Depuis l’arrivée de la COVID-19, les théories conspirationnistes ont repris une place de choix dans le débat public. Au Sahel, avec l’arrivée des vaccins anti-Covid, la situation a empiré.
Entre la mi-février et la mi-mars de cette année[1], d’une manière globale, les théories complotistes occupent autant le web sahélien que les informations que l’on peut qualifier de correctes et vérifiées. La thématique du complot observe un regain considérable les 11 et 12 février, soit quelques jours avant que l’Organisation Mondiale de la Santé (OMS) n’homologue en urgence le vaccin anglo-suédois AstraZeneca. Parmi ces théories les plus en vue sur la toile sahélienne, il y a celles visant la Fondation Bill et Melinda Gates très active dans la recherche sur les maladies et les vaccins en Afrique. Elles prétendent que la Covid-19 aurait été créée par le fondateur de Microsoft pour réduire la population mondiale, s’enrichir davantage et la vaccination aurait été depuis planifiée. De même, ces théories qui prétendent que les vaccins anti-Covid seraient nuisibles pour la santé se font également entendre.
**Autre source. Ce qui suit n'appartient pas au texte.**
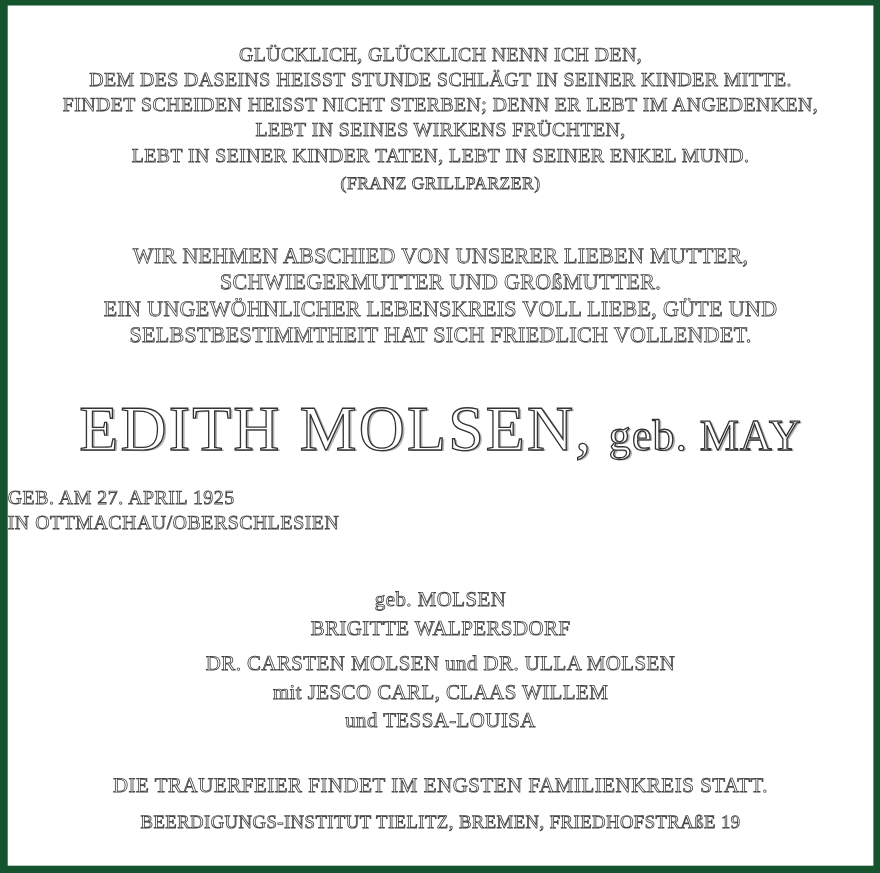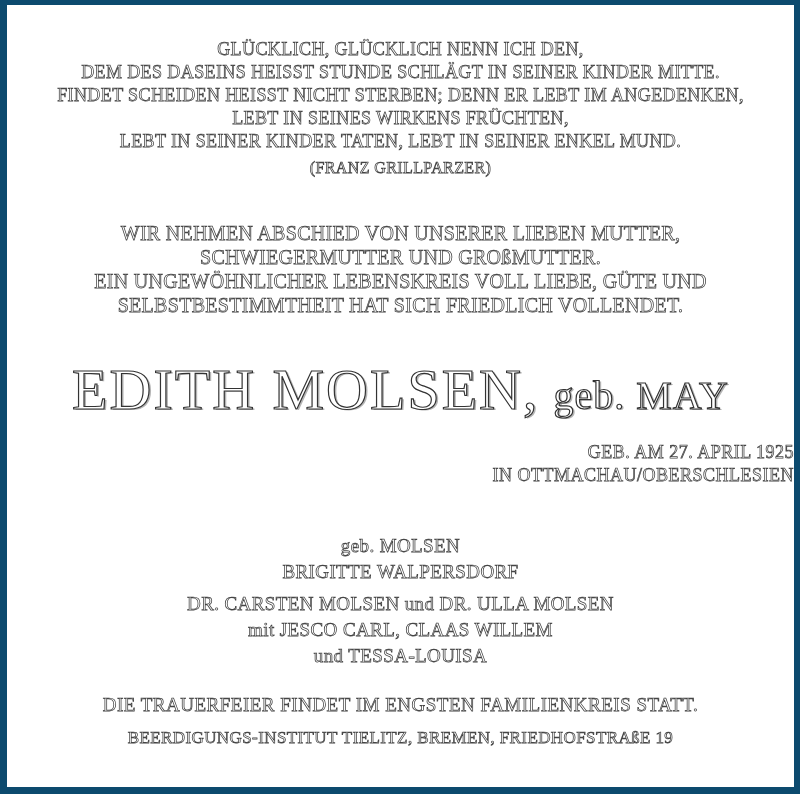--- a/index.html
+++ b/index.html
@@ -8,21 +8,21 @@
     width: 800px;
     height: 794px;
     overflow: hidden;
   }
   body { background: #000; }
 
   .frame {
     position: relative;
     width: 800px;
     height: 794px;
-    background: #0c4a6e;
+    background: #14532d;
   }
 
   .paper {
     position: absolute;
     top: 5px;
     left: 7px;
     right: 6px;
     bottom: 7px;
     background: #ffffff;
     text-align: center;
@@ -79,21 +79,21 @@
     margin-left: 14px;
   }
 
   .dates {
     margin-top: 14px;
     display: flex;
     width: 100%;
   }
   .date-col {
     flex: 1 1 50%;
-    text-align: right;
+    text-align: left;
   }
   .date-line {
     font-size: 18px;
     line-height: 23px;
     letter-spacing: 0.5px;
     white-space: nowrap;
   }
 
   .mourners { margin-top: 46px; }
   .mourner-line {
@@ -101,21 +101,21 @@
     line-height: 26px;
     letter-spacing: 0.4px;
     white-space: nowrap;
   }
   .mourner-group2 { margin-top: 6px; }
   .mourner-small {
     font-size: 16px;
     line-height: 26px;
   }
 
-  .footer { margin-top: 24px; }
+  .footer { margin-top: 34px; }
   .ceremony-line {
     font-size: 19px;
     letter-spacing: 0.5px;
     line-height: 24px;
     white-space: nowrap;
   }
   .institute-line {
     margin-top: 10px;
     font-size: 17px;
     letter-spacing: 0.4px;

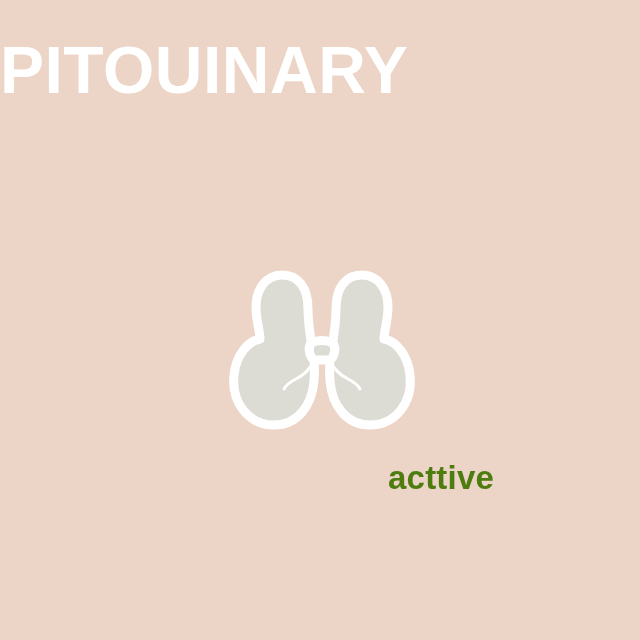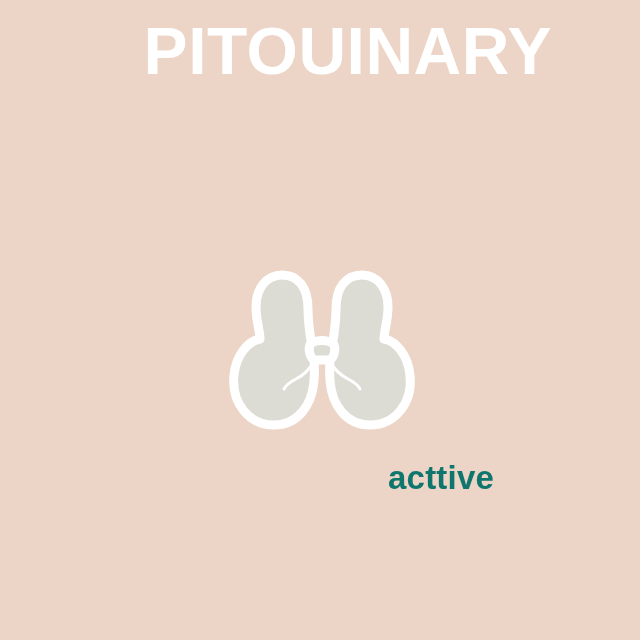--- a/index.html
+++ b/index.html
@@ -19,24 +19,24 @@
     position: absolute;
     inset: 0;
     width: 640px;
     height: 640px;
     background: #ecd4c6;
   }
 
   
   #title-block {
     position: absolute;
-    top: 16px;
+    top: 35px;
     left: 0;
     width: 552px;
-    text-align: right;
+    text-align: left;
   }
   .title-line {
     display: block;
     color: #ffffff;
     font-family: "Liberation Sans", sans-serif;
     font-weight: bold;
     font-size: 66px;
     line-height: 70px;
     letter-spacing: 0.5px;
     white-space: nowrap;
@@ -61,21 +61,21 @@
     position: absolute;
     left: 0;
     top: 458px;
     width: 640px;
     padding-right: 146px;
     box-sizing: border-box;
     text-align: right;
   }
   .caption-line {
     display: block;
-    color: #0f766e;
+    color: #4d7c0f;
     font-family: "Liberation Sans", sans-serif;
     font-weight: bold;
     font-size: 33px;
     line-height: 40px;
     letter-spacing: 0.2px;
     white-space: nowrap;
   }
 </style>
 </head>
 <body>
Début mars et plus précisément le 3 du mois, les théories du complot recommencent à pulluler sur la toile sahélienne. Plusieurs facteurs peuvent expliquer la réapparition très remarquée de ces thèses. Parmi eux, la réception par le Soudan, à cette même date, de 828 000 doses du vaccin AstraZeneca grâce au dispositif onusien Covax.
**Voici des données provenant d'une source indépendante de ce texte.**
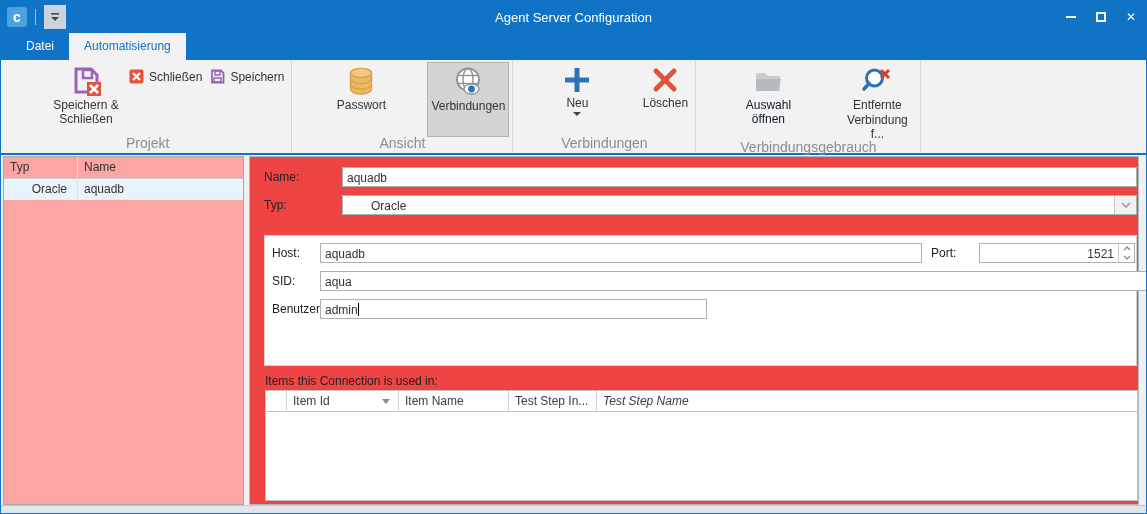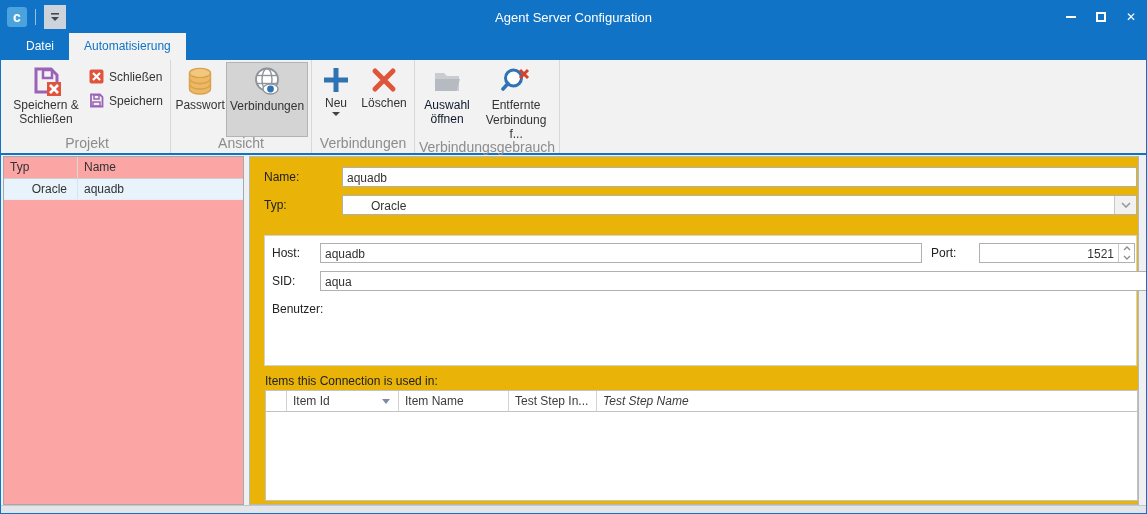--- a/index.html
+++ b/index.html
@@ -30,25 +30,25 @@
   .tab { padding:0 15px; height:27px; line-height:27px; color:#fff; }
   .tab.active { background:#f2f2f2; color:#1073c6; }
 
   
   .ribbon { height:95px; background:#f2f2f2; border-bottom:2px solid #1073c6; display:flex;
             align-items:stretch; padding-left:3px; }
   .rgroup { display:flex; flex-direction:column; border-right:1px solid #d8d8d8; padding:0 3px; }
   .rgroup-content { flex:1; display:flex; align-items:stretch; padding-top:2px; }
   .rgroup-label { height:16px; text-align:center; font-size:14px; color:#8c8c8c; line-height:13px; }
   .btn-big { display:flex; flex-direction:column; align-items:center; padding:3px 3px 0;
-             text-align:center; color:#333; cursor:default; }
+             text-align:center; color:#333; cursor:default;margin-left:40px; }
   .btn-big .lbl { line-height:14px; margin-top:1px; }
   .btn-big.selected { background:#d4d4d4; border:1px solid #b3b3b3; }
   .btn-big.disabled { color:#0f172a; }
-  .small-col { display:flex; flex-direction:column; padding-top:5px; }
+  .small-col { display:flex; flex-direction:row; padding-top:5px; }
   .btn-small { display:flex; align-items:center; height:19px; padding:0 4px; margin-bottom:5px; }
   .btn-small .lbl { margin-left:5px; }
   .tri-down { width:0; height:0; border-left:4px solid transparent; border-right:4px solid transparent;
               border-top:4px solid #444; margin-top:2px; }
 
   
   .content { position:absolute; top:154px; left:0; right:0; bottom:8px; }
   .statusbar { position:absolute; bottom:0; left:0; right:0; height:8px; background:#e3e5e8;
                border-top:1px solid #c4c6c9; }
 
@@ -56,21 +56,21 @@
                 border:1px solid #a3a8ad; }
   .lp-header { display:flex; height:22px; border-bottom:1px solid #cfcfcf; }
   .lp-hcell { padding:3px 6px; border-right:1px solid #d8d8d8; color:#333; }
   .lp-hcell.typ { width:74px; }
   .lp-hcell.name { flex:1; border-right:none; }
   .lp-row { display:flex; height:21px; border-bottom:1px solid #e4eef5; }
   .lp-cell { padding:3px 6px; }
   .lp-cell.typ { width:74px; text-align:right; padding-right:10px; border-right:1px solid #d5e4ee; }
   .lp-cell.name { flex:1; }
 
-  .main-panel { position:absolute; left:248px; right:7px; top:1px; bottom:0; background:#eab308;
+  .main-panel { position:absolute; left:248px; right:7px; top:1px; bottom:0; background:#ef4444;
                 border:1px solid #b3b8bd; }
   .flabel { position:absolute; height:20px; line-height:20px; color:#222; }
   .tinput { position:absolute; height:20px; line-height:18px; background:#fff;
             border:1px solid #b0b0b0; padding:1px 4px; overflow:hidden; white-space:nowrap; }
   .caret { display:inline-block; width:1px; height:13px; background:#000; vertical-align:-2px; }
   .combo { display:flex; align-items:stretch; padding:0; }
   .combo-value { flex:1; line-height:18px; padding:1px 4px 1px 28px; }
   .combo-btn { width:22px; background:#f1f1f1; border-left:1px solid #c6c6c6; display:flex;
                align-items:center; justify-content:center; }
   .groupbox { position:absolute; border:1px solid #d2d2d2; background:#fff; }
@@ -275,20 +275,21 @@
                 <polyline points="1,1 4,4 7,1" fill="none" stroke="#8a9097" stroke-width="1.4"></polyline>
               </svg>
             </div>
           </div>
         </div>
 
         <div class="flabel" style="left:7px; top:35px">SID:</div>
         <div class="tinput" style="left:55px; top:35px; width:964px">aqua</div>
 
         <div class="flabel" style="left:7px; top:63px">Benutzer:</div>
+        <div class="tinput" style="left:55px; top:63px; width:387px"><span>admin</span><span class="caret"></span></div>
       </div>
 
       <div class="usage-caption" style="left:15px; top:217px">Items this Connection is used in:</div>
 
       <div class="usage-table" style="left:15px; top:233px; width:873px; height:111px">
         <div class="ut-header">
           <div class="ut-hcell" style="width:21px"></div>
           <div class="ut-hcell" style="width:112px">
             <span>Item Id</span>
             <span class="filter-tri"></span>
Même sentiment de défiance au Sénégal. A cette même période, une vidéo pour le moins curieuse a fait le tour de la toile sénégalaise. Dans cette vidéo, l’on peut voir plusieurs personnalités en pleine séance de vaccination, dans une maison attribuée à la Première Dame sénégalaise, Marième Faye Sall. Selon plusieurs internautes, la Première Dame aurait organisé une séance à huis clos de vaccination. S’en est suivie une vive indignation collective sur la toile sénégalaise, fustigeant une « vaccination de privilégiés ». D’autant plus que certains membres du personnel médical comme des étudiants en médecine, pourtant en contact permanent avec les malades, se sont vus refuser le vaccin dans le même temps.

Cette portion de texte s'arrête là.